2. Die hiergegen gerichteten Angriffe der Revision greifen nicht durch.

Der erkennende Senat sieht keine Möglichkeit, die Klägerin im Hinblick auf den Sinn und Zweck der Norm über den Gesetzeswortlaut hinaus zu begünstigen. Mit der Verdoppelung des Freibetrages will der Gesetzgeber bei solchen Steuerpflichtigen Härten mildern, die aus Altersgründen oder infolge dauernder Berufsunfähigkeit ihren Betrieb, Teilbetrieb oder Mitunternehmeranteil veräußern (Regierungsentwurf BTDrucks VI/1901 S. 12). Es sprechen keine Anhaltspunkte dafür, daß andere Personen als der Steuerpflichtige selbst - z. B. ein unter 55 Jahre alter oder nicht berufsunfähiger Erbe - begünstigt werden sollen.

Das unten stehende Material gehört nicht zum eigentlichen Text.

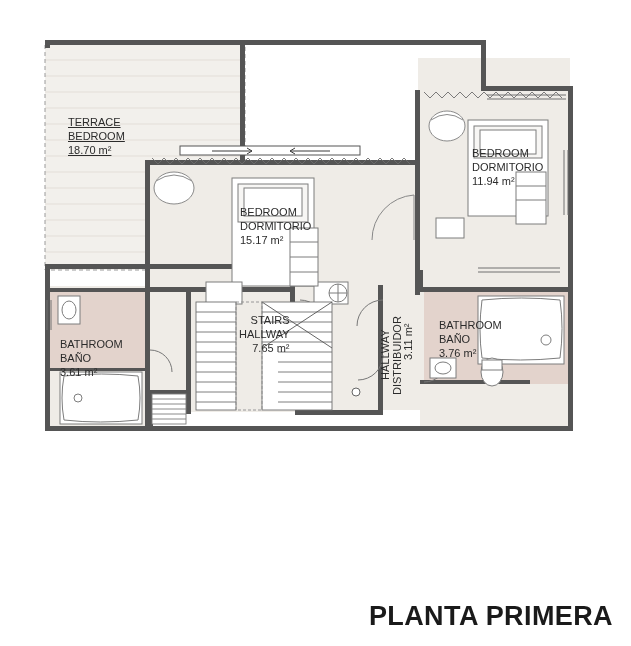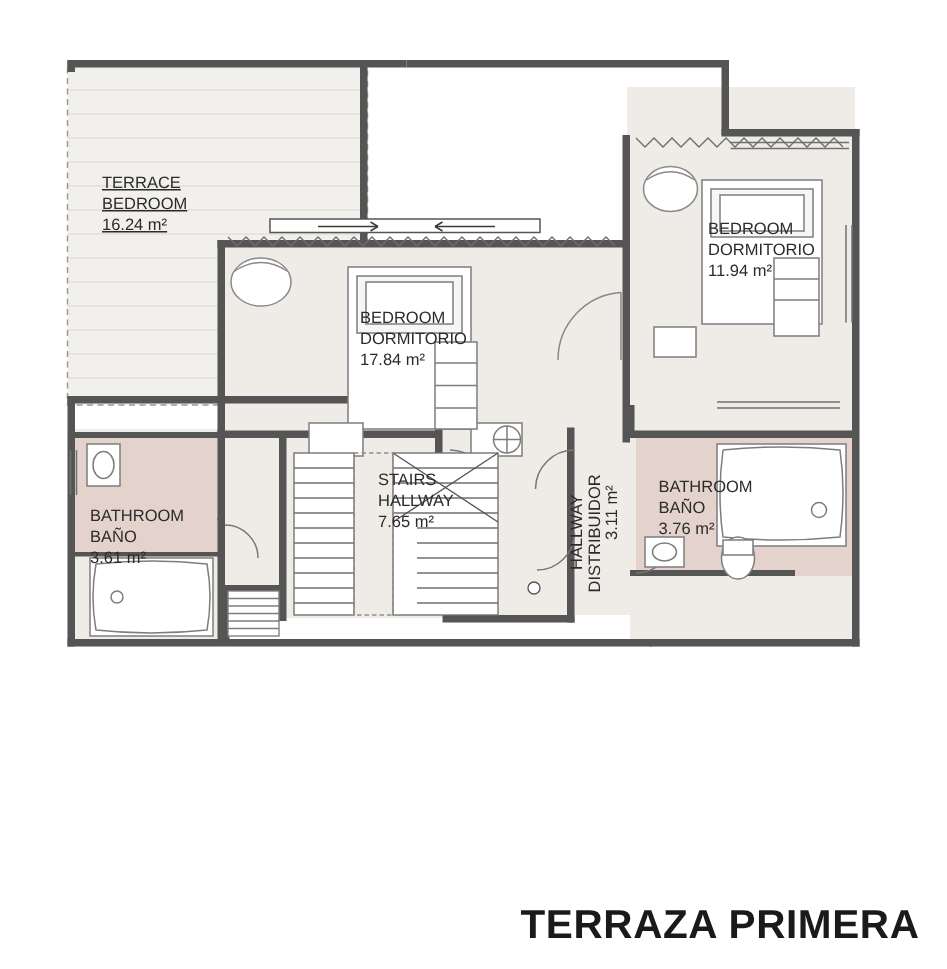--- a/index.html
+++ b/index.html
@@ -275,7 +275,7 @@
 <div class="label" style="left:68px; top:115px;text-decoration:underline;">
   <span class="ln">TERRACE</span>
   <span class="ln">BEDROOM</span>
-  <span class="ln">16.24 m²</span>
+  <span class="ln">18.70 m²</span>
 </div>
 
 <div class="label" style="left:240px; top:205px;">

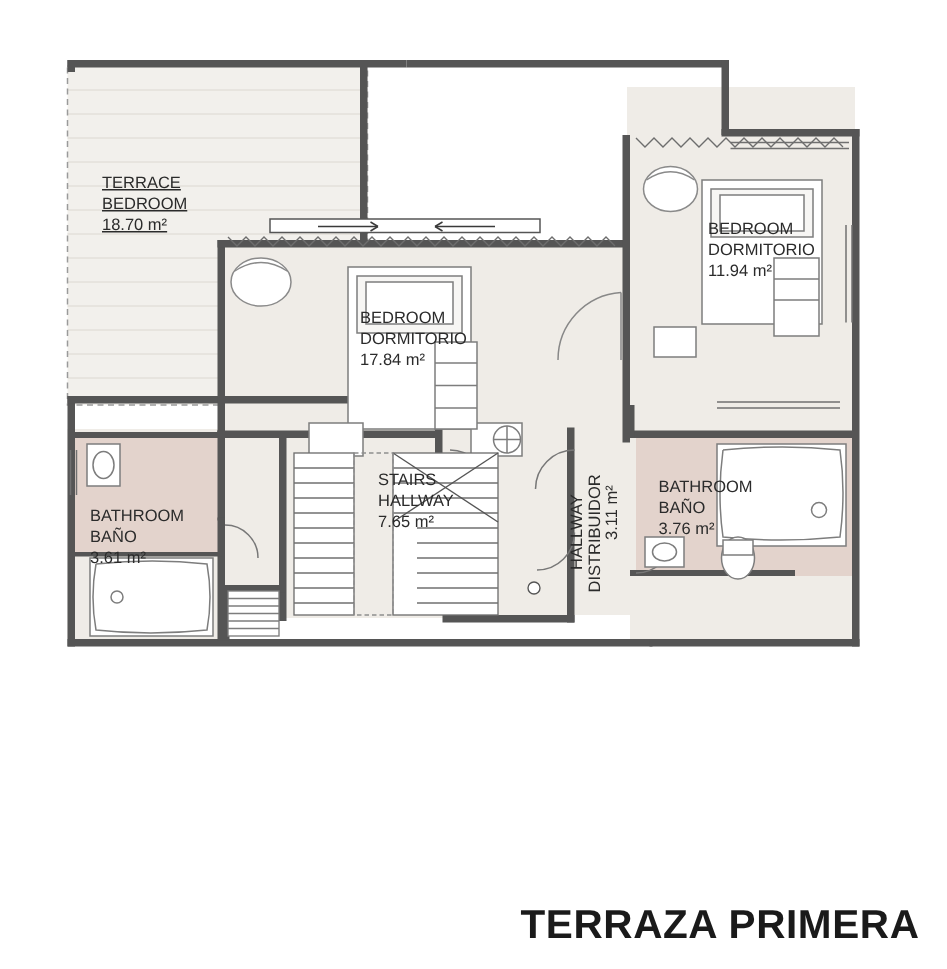--- a/index.html
+++ b/index.html
@@ -281,7 +281,7 @@
 <div class="label" style="left:240px; top:205px;">
   <span class="ln">BEDROOM</span>
   <span class="ln">DORMITORIO</span>
-  <span class="ln">17.84 m²</span>
+  <span class="ln">15.17 m²</span>
 </div>
 
 <div class="label" style="left:472px; top:146px;">

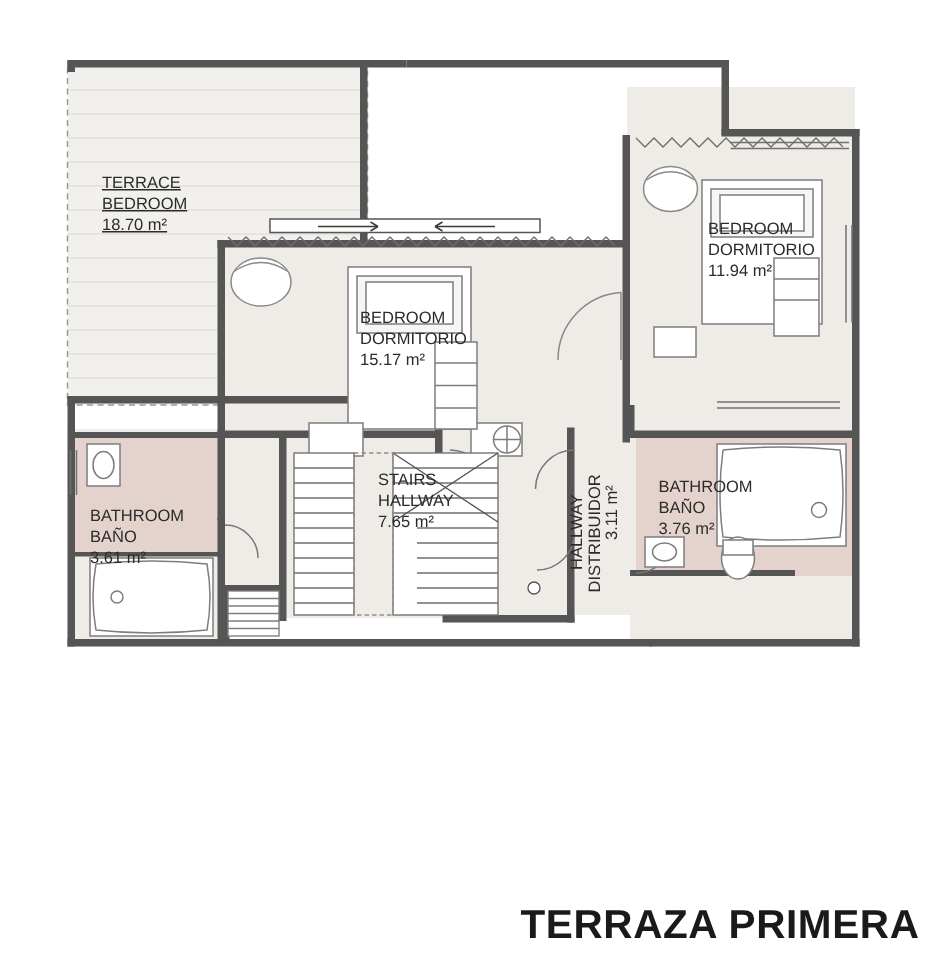--- a/index.html
+++ b/index.html
@@ -302,7 +302,7 @@
   <span class="ln">3.76 m²</span>
 </div>
 
-<div class="label" style="left:252px; top:313px;">
+<div class="label" style="left:239px; top:313px;text-align:right;">
   <span class="ln">STAIRS</span>
   <span class="ln">HALLWAY</span>
   <span class="ln">7.65 m²</span>

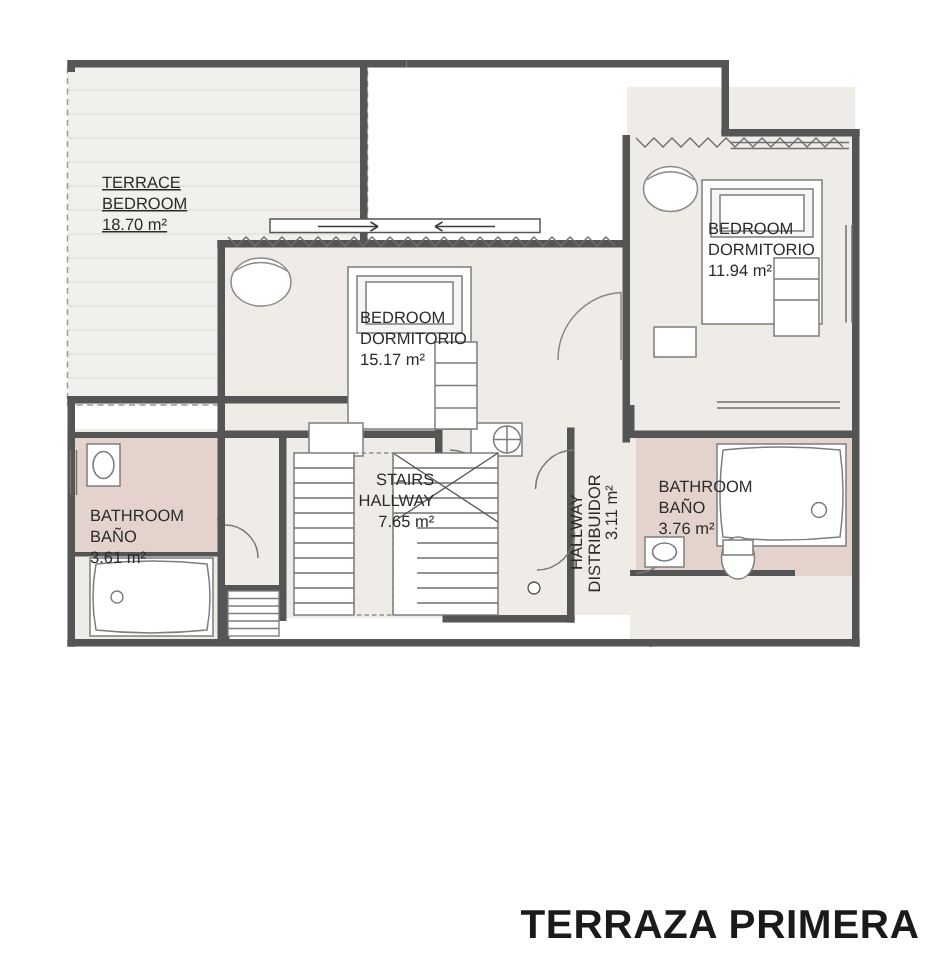--- a/index.html
+++ b/index.html
@@ -318,6 +318,6 @@
   <span class="ln">HALLWAY</span>
 </div>
 
-<div id="title">TERRAZA PRIMERA</div>
+<div id="title">PLANTA PRIMERA</div>
 
 </body></html>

Auch aus dem Prinzip der Zusammenveranlagung (§ 26 b EStG) läßt sich für den Rechtsstandpunkt der Klägerin nichts herleiten. § 26 b EStG regelt die Zusammenrechnung der von den Ehegatten erzielten Einkünfte, nicht aber die Frage, in welcher Höhe der einem Ehegatten zuzurechnende Veräußerungsgewinn zur Einkommensteuer herangezogen wird.

Es ist nicht ersichtlich, daß § 16 Abs. 4 Satz 3 EStG nicht nur den Betriebsinhaber persönlich, sondern darüber hinaus die Haushalts- und Wirtschaftsgemeinschaft der Eheleute begünstigen wollte. Ein bei typisierender Betrachtung gesteigerter Versorgungsbedarf könnte bei fortbestehender Ehe auch dann angenommen werden, wenn der nicht unternehmerisch tätige Ehegatte die Voraussetzungen des § 16 Abs. 4 Satz 3 EStG erfüllt. Auch für diesen Fall sieht das Gesetz keine Begünstigung vor.